On September 7, 2022, NKNews specifically updated its piece to clarify that “there is no evidence in the public domain of Russian efforts to procure North Korean arms since February 2022”. By this time, both Russian and unbiased Western experts had formulated a set of theses indicating that the hype news was nothing more than misinformation.
The DPRK’s arms exports to Russia are a violation of UN Security Council resolutions, which prohibit that country from exporting or importing arms from other countries. Moreover, back in the day Vladimir Putin banned the supply of small arms and light weapons to North Korea as part of the implementation of UN Security Council Resolution 2270 of March 2, 2016. An overt violation of this kind undermines Russia’s status as a permanent member of the UNSC, and from the author’s perspective even the hypothetical arrival of North Korean construction workers in the DLPR (a far less overt violation) is at best discussed. Perhaps this disregard for sanctions will happen later on the backdrop of a further breakdown of the old world order, but that time has not yet come.
It is not at all clear how sending such a volume of cargo is compatible with “emergency anti-epidemic measures” and border closures. Especially considering that there is only one railroad bridge between the Russian Federation and the DPRK, which has limited capacity. How exactly Moscow will pay is also a good question in view of the sanctions.

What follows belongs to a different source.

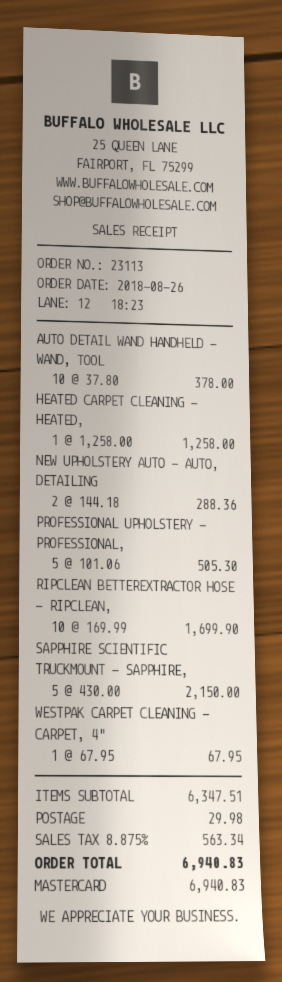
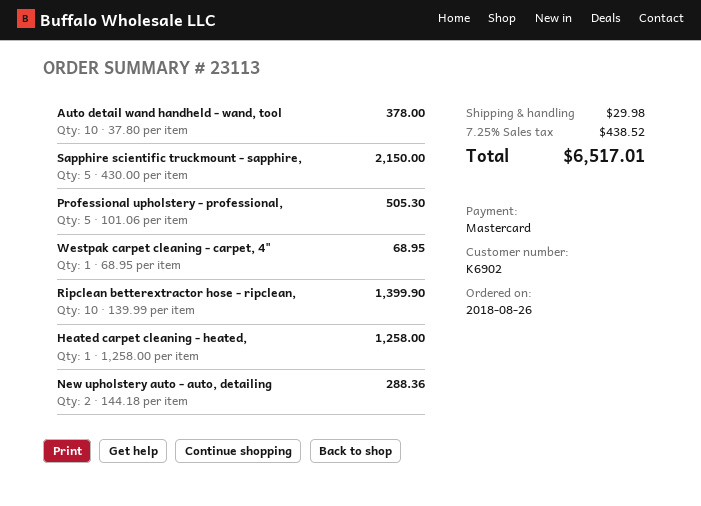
RIPCLEAN BETTEREXTRACTOR HOSE - RIPCLEAN,: 10 x 169.99 = 1699.90 -> 10 x 139.99 = 1399.90
WESTPAK CARPET CLEANING - CARPET, 4": 1 x 67.95 = 67.95 -> 1 x 68.95 = 68.95
tax: 8.875% = 563.34 -> 7.25% = 438.52
total: 6940.83 -> 6517.01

A comparison of Russia’s and DPRK’s weapons production capabilities also leads to the question of whether Russia does not have its own military and industrial complex at all, and whether the start of the SMO has not affected the rate of ammunition production. And also regarding the volume of Russian military stockpiles: as even Oliemans pointed out, Moscow must have a huge amount of old Soviet ammunition, which is unlikely to run out anytime soon.
All right, let’s say that “the Russians don’t want to go below a certain level of reserves in case they face other threats”, but the same logic is all the more applicable to the DPRK, which is constantly on alert against a superior enemy. By that logic, Pyongyang needs the shells and missiles itself.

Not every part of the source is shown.